Likewise, early in my career, I was guided by people leaders who understood the necessity for KM, and they did so through their sponsorship and mentorship, which helped me develop thought leadership skills.
The global KM community has been a huge influence from organizations like KMI and APQC to associations and individuals. Naturally, I have to give props to the sages of KM as I like referring to them: Doug Weidner, Stan Garfield, and Cindy Hubert, among others. I’ve learned so much by simply watching these folks share their wisdom in community forums, online discussions, and conferences. It’s amazing to see leaders like Stan and Doug jump in with guidance and insight — it’s a real-time masterclass.

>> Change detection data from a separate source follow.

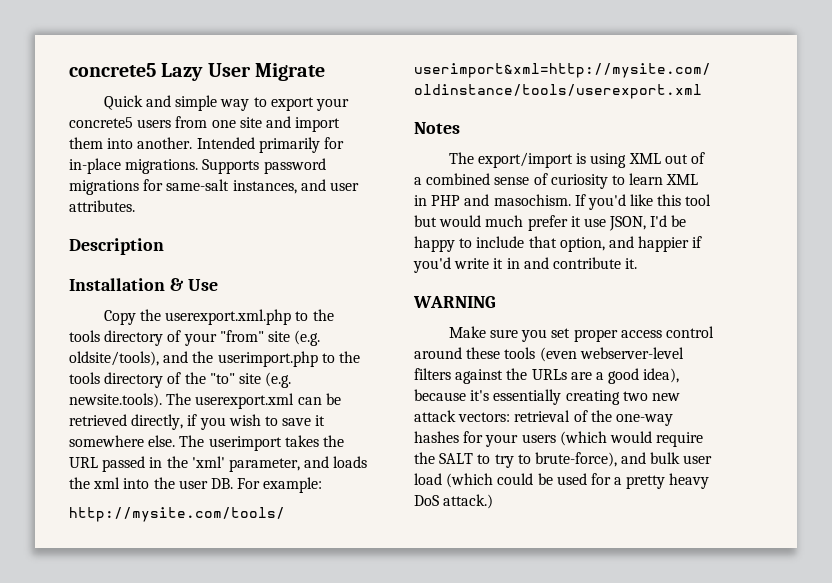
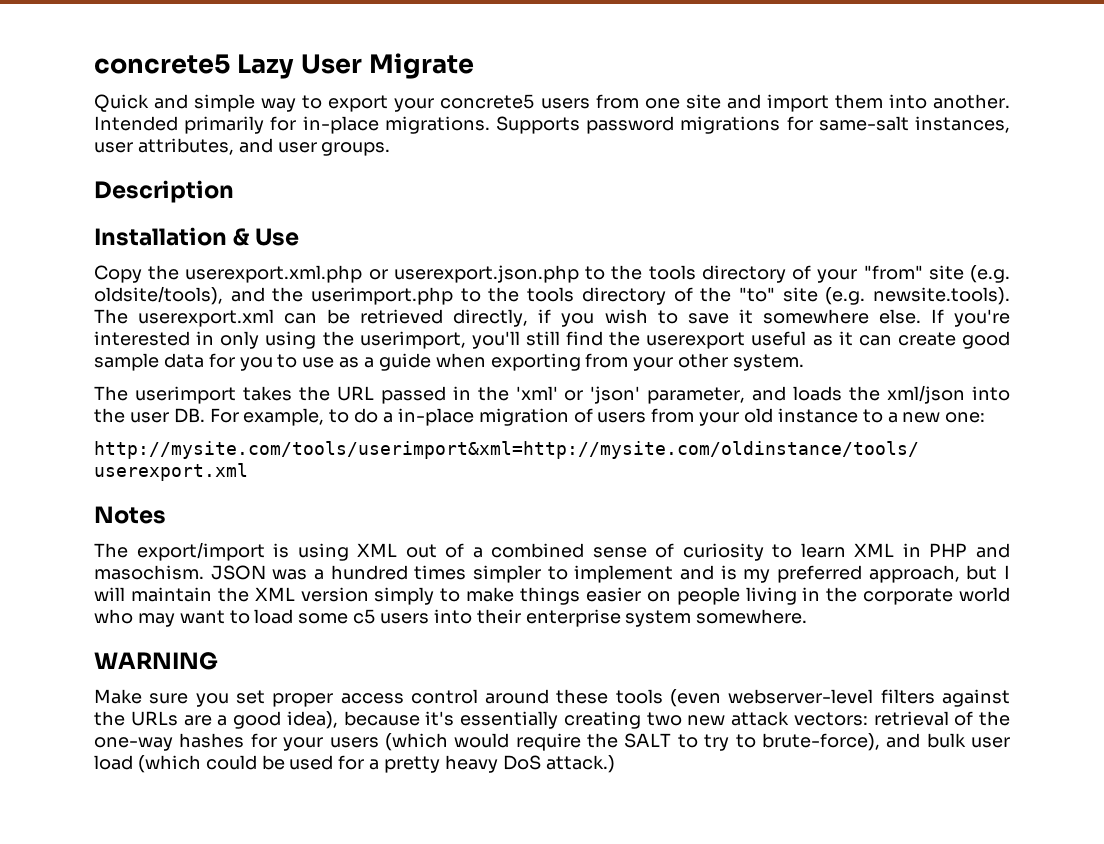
- Supports password migrations for same-salt instances, and user attributes.
+ Supports password migrations for same-salt instances, user attributes, and user groups.
- Copy the userexport.xml.php to the tools directory of your "from" site (e.g. oldsite/tools), and the userimport.php to the tools directory of the "to" site (e.g. newsite.tools). The userexport.xml can be retrieved directly, if you wish to save it somewhere else. The userimport takes the URL passed in the 'xml' parameter, and loads the xml into the user DB. For example:
+ Copy the userexport.xml.php or userexport.json.php to the tools directory of your "from" site (e.g. oldsite/tools), and the userimport.php to the tools directory of the "to" site (e.g. newsite.tools). The userexport.xml can be retrieved directly, if you wish to save it somewhere else. If you're interested in only using the userimport, you'll still find the userexport useful as it can create good sample data for you to use as a guide when exporting from your other system.
+ The userimport takes the URL passed in the 'xml' or 'json' parameter, and loads the xml/json into the user DB. For example, to do a in-place migration of users from your old instance to a new one:
- If you'd like this tool but would much prefer it use JSON, I'd be happy to include that option, and happier if you'd write it in and contribute it.
+ JSON was a hundred times simpler to implement and is my preferred approach, but I will maintain the XML version simply to make things easier on people living in the corporate world who may want to load some c5 users into their enterprise system somewhere.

I also owe a lot to my early education and upbringing. My parents raised me to be open, curious, and deeply respectful of other cultures and ways of thinking. In high school, some of my most influential teachers introduced me to the concept of universalism, which sparked my desire to understand the world. Before I ever traveled internationally, I had already started exploring it intellectually and that spirit of exploration never left me.

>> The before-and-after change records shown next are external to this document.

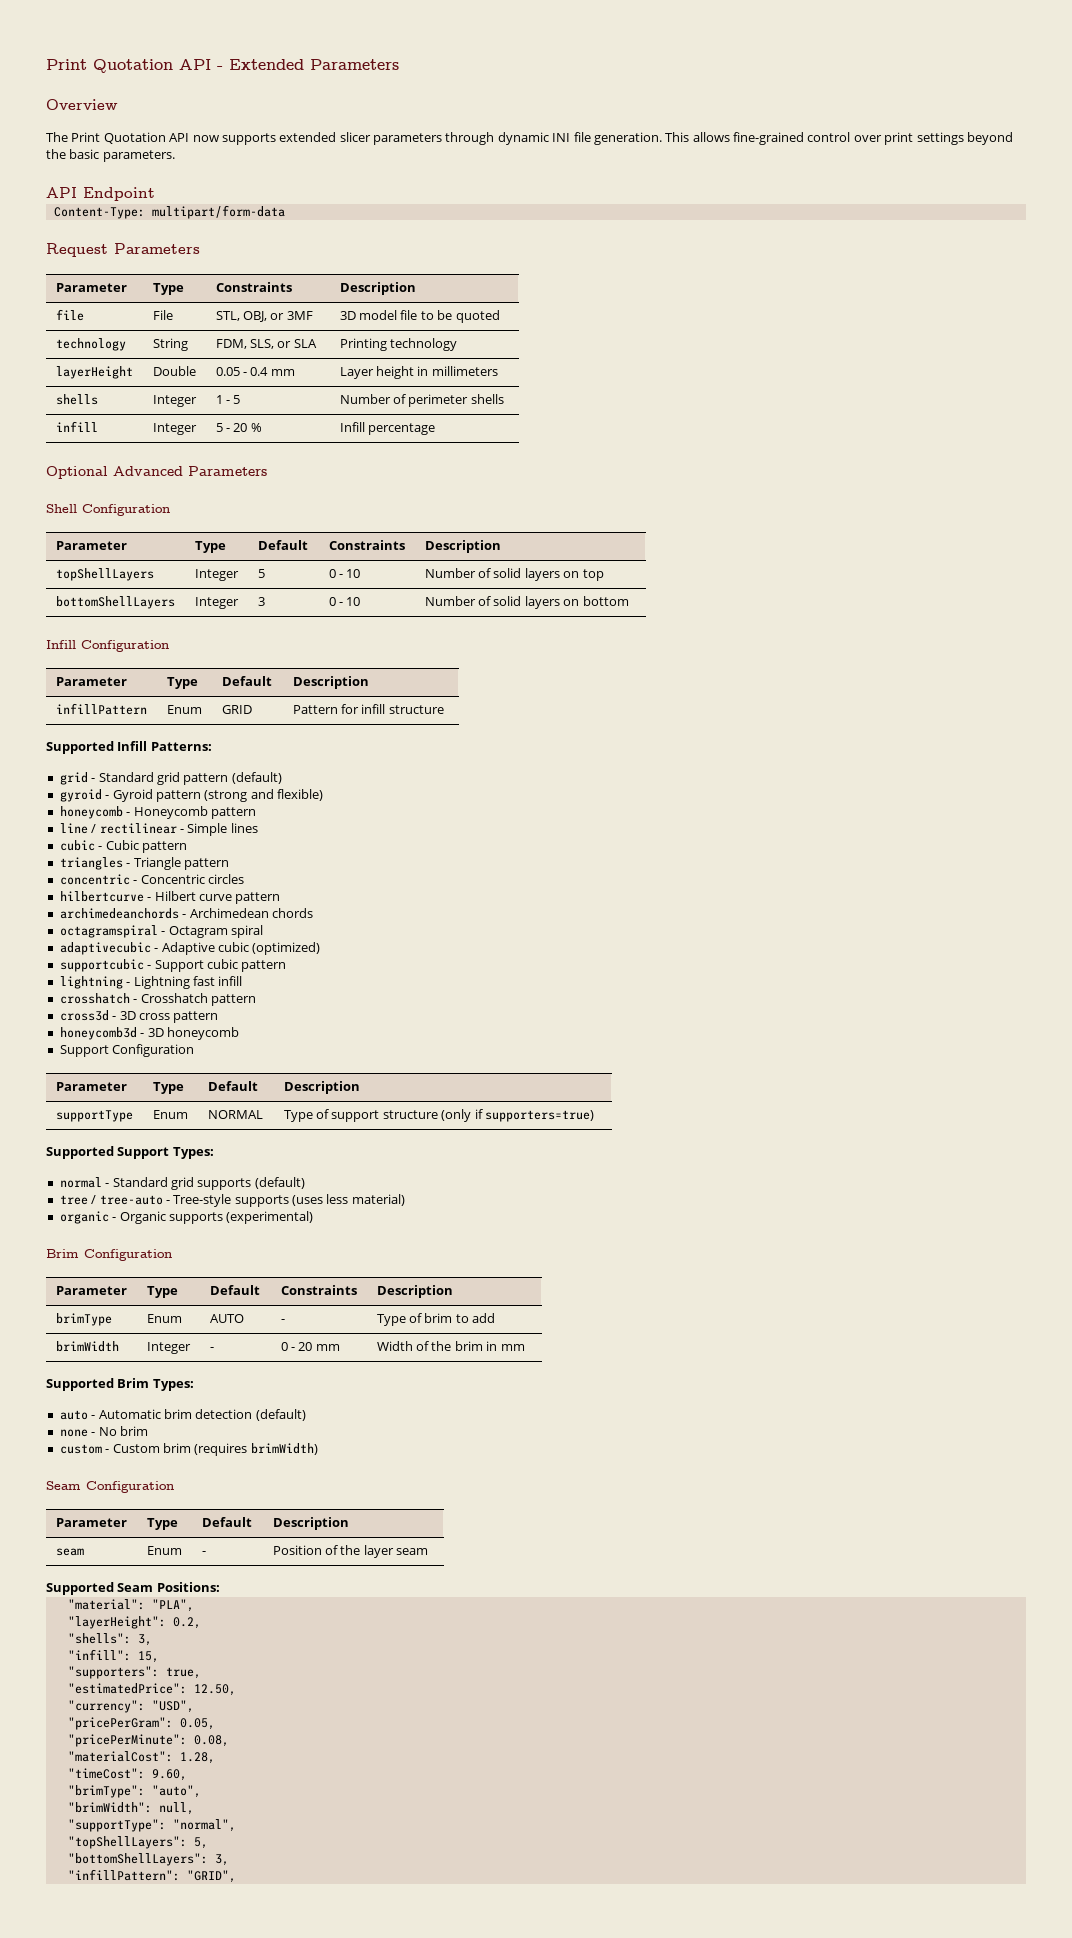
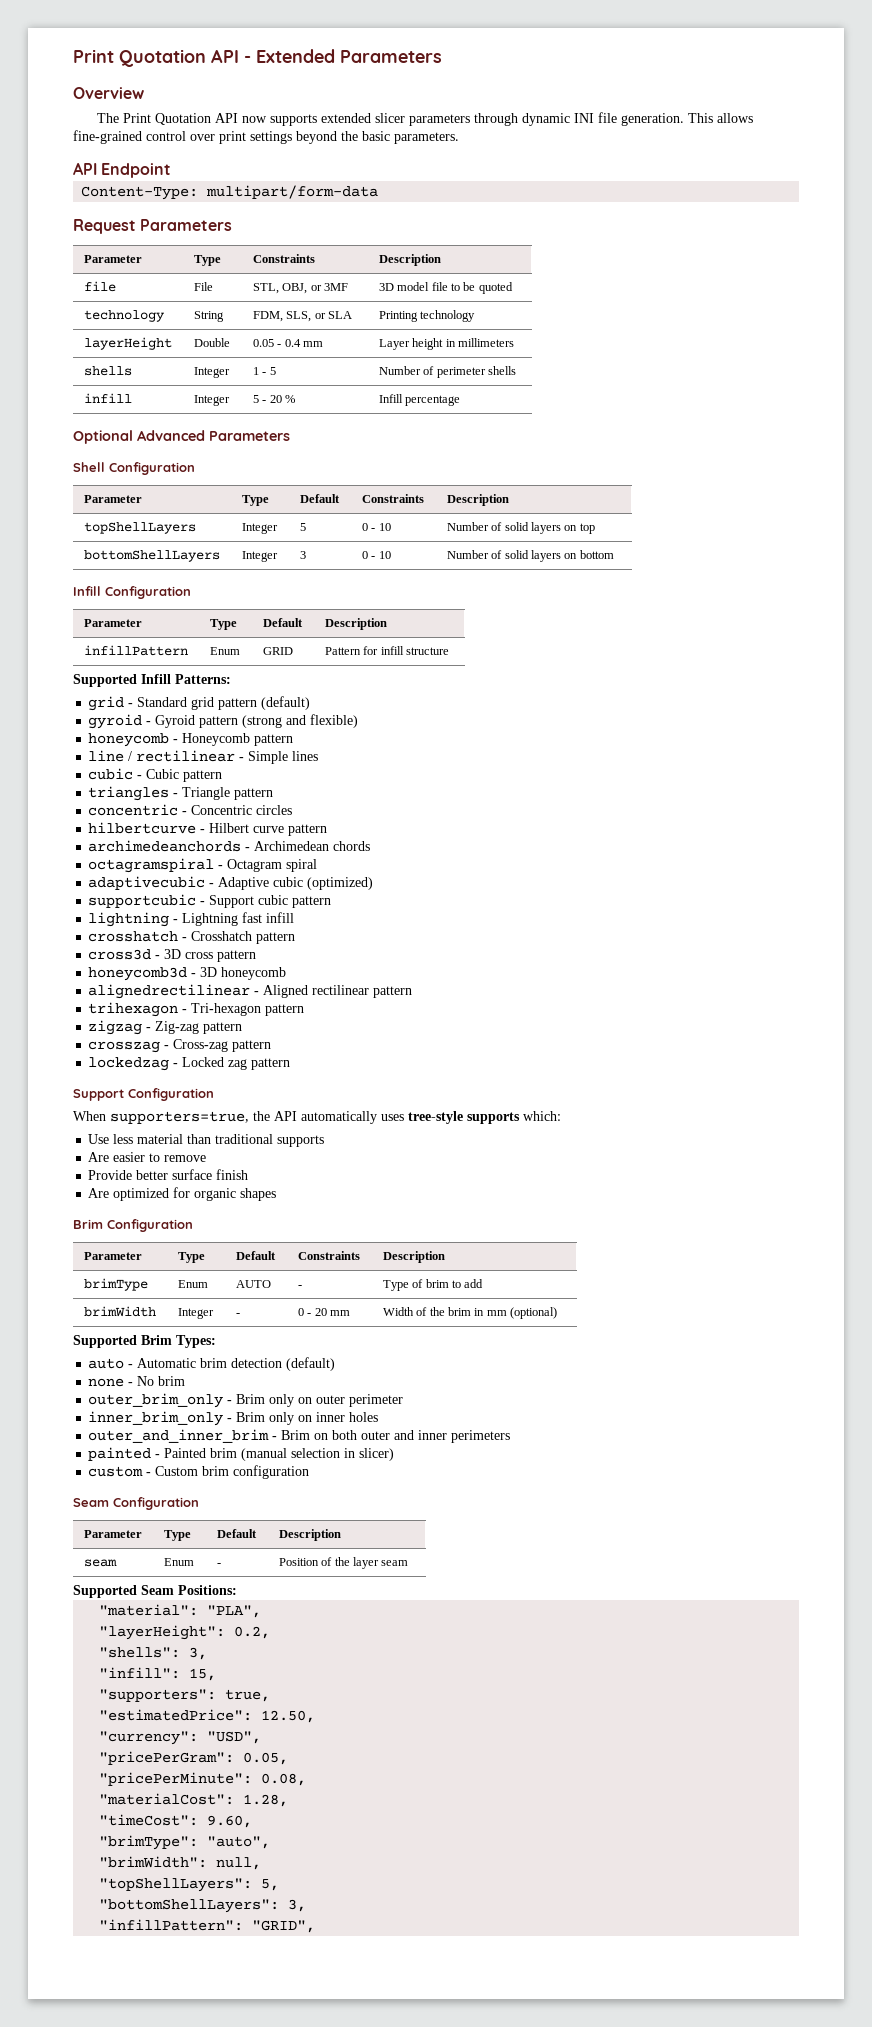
+ alignedrectilinear - Aligned rectilinear pattern
+ trihexagon - Tri-hexagon pattern
+ zigzag - Zig-zag pattern
+ crosszag - Cross-zag pattern
+ lockedzag - Locked zag pattern
  Support Configuration
- Parameter | Type | Default | Description
- supportType | Enum | NORMAL | Type of support structure (only if supporters=true)
- Supported Support Types:
- normal - Standard grid supports (default)
- tree / tree-auto - Tree-style supports (uses less material)
- organic - Organic supports (experimental)
+ When supporters=true, the API automatically uses tree-style supports which:
+ Use less material than traditional supports
+ Are easier to remove
+ Provide better surface finish
+ Are optimized for organic shapes
- brimWidth | Integer | - | 0 - 20 mm | Width of the brim in mm
+ brimWidth | Integer | - | 0 - 20 mm | Width of the brim in mm (optional)
+ outer_brim_only - Brim only on outer perimeter
+ inner_brim_only - Brim only on inner holes
+ outer_and_inner_brim - Brim on both outer and inner perimeters
+ painted - Painted brim (manual selection in slicer)
- custom - Custom brim (requires brimWidth)
+ custom - Custom brim configuration
- "supportType": "normal",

African culture has been a huge inspiration, specifically how knowledge is transferred, mainly orally and through tacit means. From a young age, you’re taught to observe, internalize and apply. I partly grew up in this culture that valued oral transmission of knowledge and emphasized the importance of memorization. To learn, you need to listen, and it’s through that process that you retain. It’s a combination of active listening, deductive listening, and retentive listening. Oral tradition has one major advantage: memorization. It’s interesting that we’re losing that function now. Human societies traditionally excelled at it. Non-verbal communication is central to the process.
This cultural lens also shapes how I approach sociolinguistics — how people express themselves based on setting, personality, or background. I’m always observing communication styles, accents, cues, and nonverbal indicators. These insights help me tailor how I engage with people. I see this not only as a communication tool but as a KM practice, especially when working across cultures or disciplines. Ultimately, I see KM professionals as connectors — people who help surface commonalities and build bridges across differences. That belief shapes both my practice and my teaching.

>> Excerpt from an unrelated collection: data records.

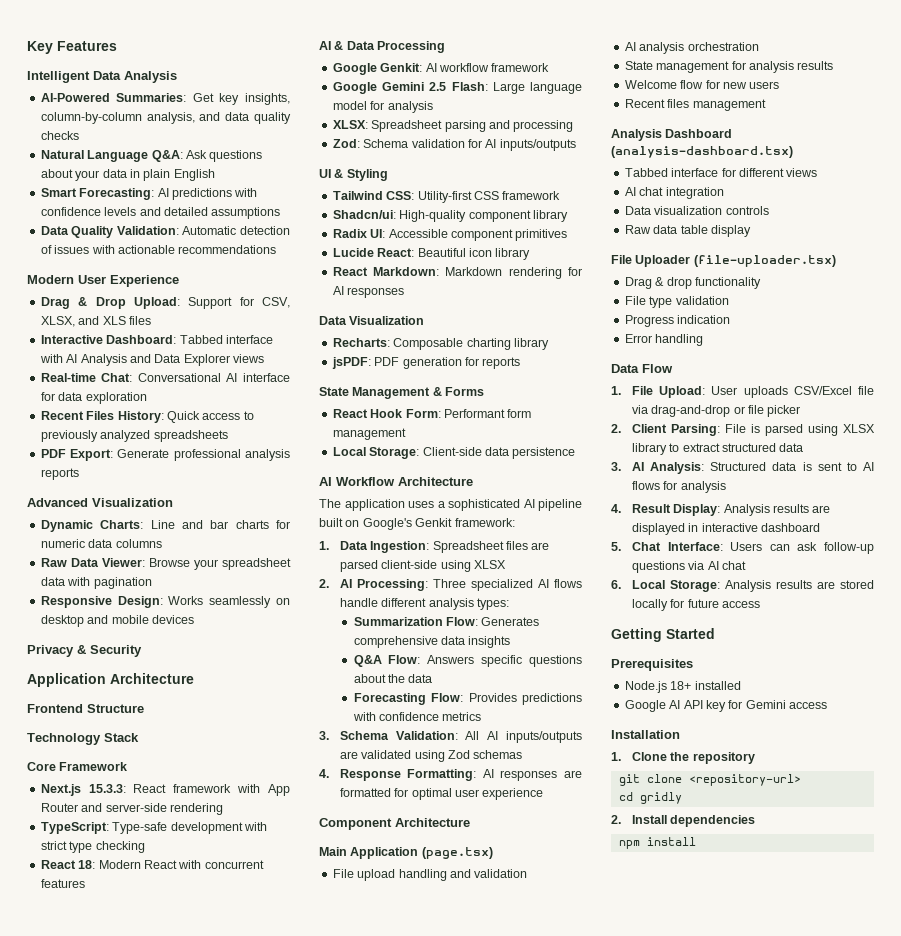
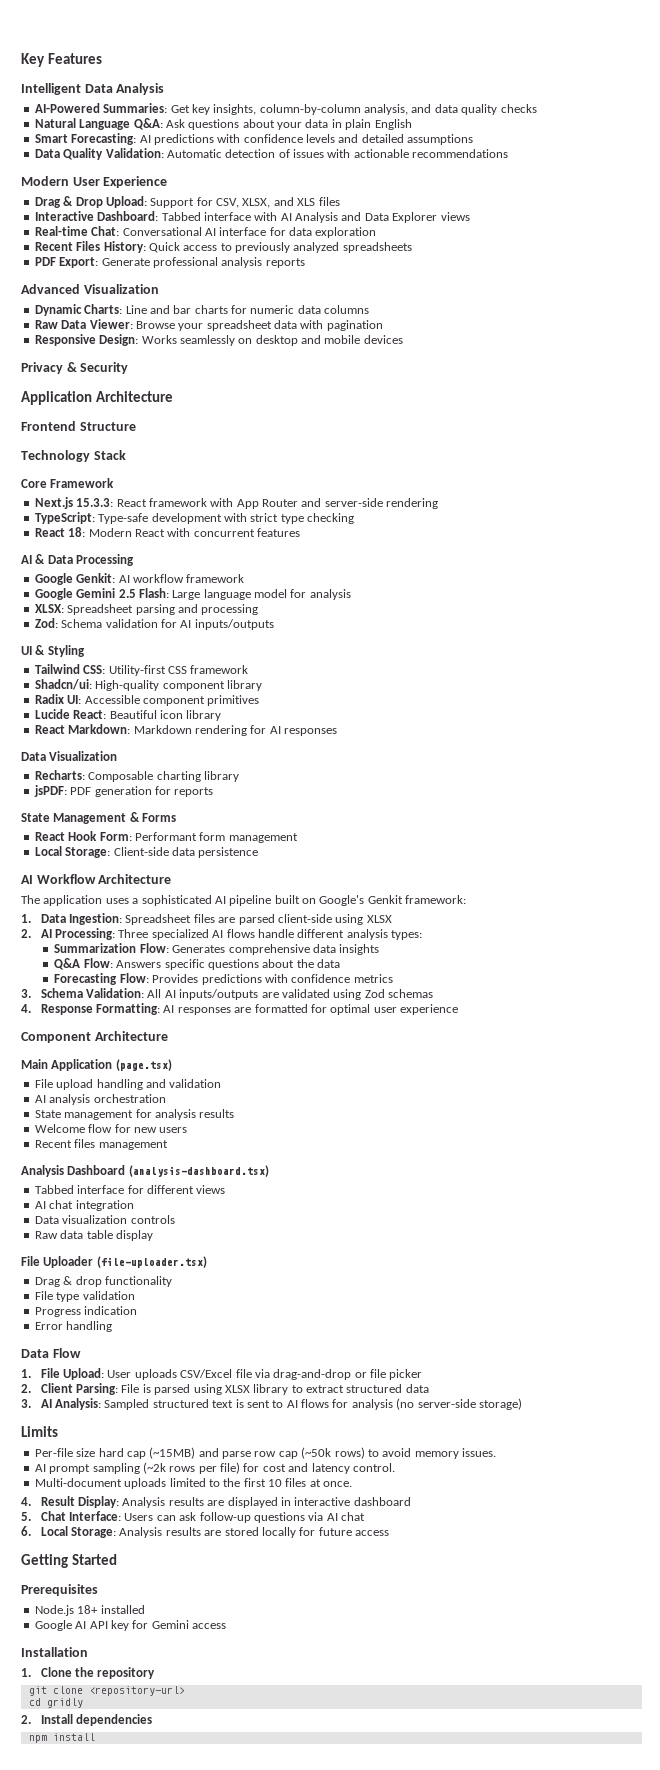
- 3. AI Analysis: Structured data is sent to AI flows for analysis
+ 3. AI Analysis: Sampled structured text is sent to AI flows for analysis (no server-side storage)
+ Limits
+ Per-file size hard cap (~15MB) and parse row cap (~50k rows) to avoid memory issues.
+ AI prompt sampling (~2k rows per file) for cost and latency control.
+ Multi-document uploads limited to the first 10 files at once.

If you could only implement one component as part of a KM program, what would it be, and why?This question can be difficult to answer given the broad nature of our field, but if I have to choose one, it would be “culture and values.” I consider them foundational for any KM program. I actually believe there’s no KM without a deep appreciation for culture and values. They are the platform on which KM operates.
KM, at its core, is about connecting people by helping them connect the dots. That’s how you institute a culture of learning and collaboration, which ultimately creates value over and over again. Consequently, to connect people, you need to know what animates them, how they relate to one another, how they like to learn, what perceptions they have, what motivates them, and a whole array of realities that will end up forming the principles upon which the program is founded.
So culture is at the core of any successful KM program. I call it the undercurrent, because it’s rarely exposed but it powers everything else. It’s not something that just happens organically; you have to intentionally create the right environment. You have to earn it, nurture it, and protect it. Without the right culture, people won’t share, collaborate, or innovate.
In my experience, culture is what makes other KM components possible such as knowledge sharing, collaboration, or even technology adoption. You can have the best tools or processes in place, but if the culture isn’t ready, none of it will stick. I often describe KM professionals as the glue that connects departments, people, and perspectives. To be effective, you need to tap into people’s commonalities and shared struggles. That’s where trust and empathy emerge and that’s where KM truly thrives.
What is your vision for a successful KM program?I articulate my vision around the following:
A successful KM program has to start with developing the right culture, a culture that is conducive to knowledge sharing, learning and collaboration. Without the right culture, you can’t sustain any of the other components. You cannot innovate, build community, or drive process improvement unless people feel safe, valued, and motivated to share.
This is what learning organizations are built on, which is what fuels people to interact, exchange, and create. KM becomes the undercurrent that allows these things to flourish — not always visible, but always essential.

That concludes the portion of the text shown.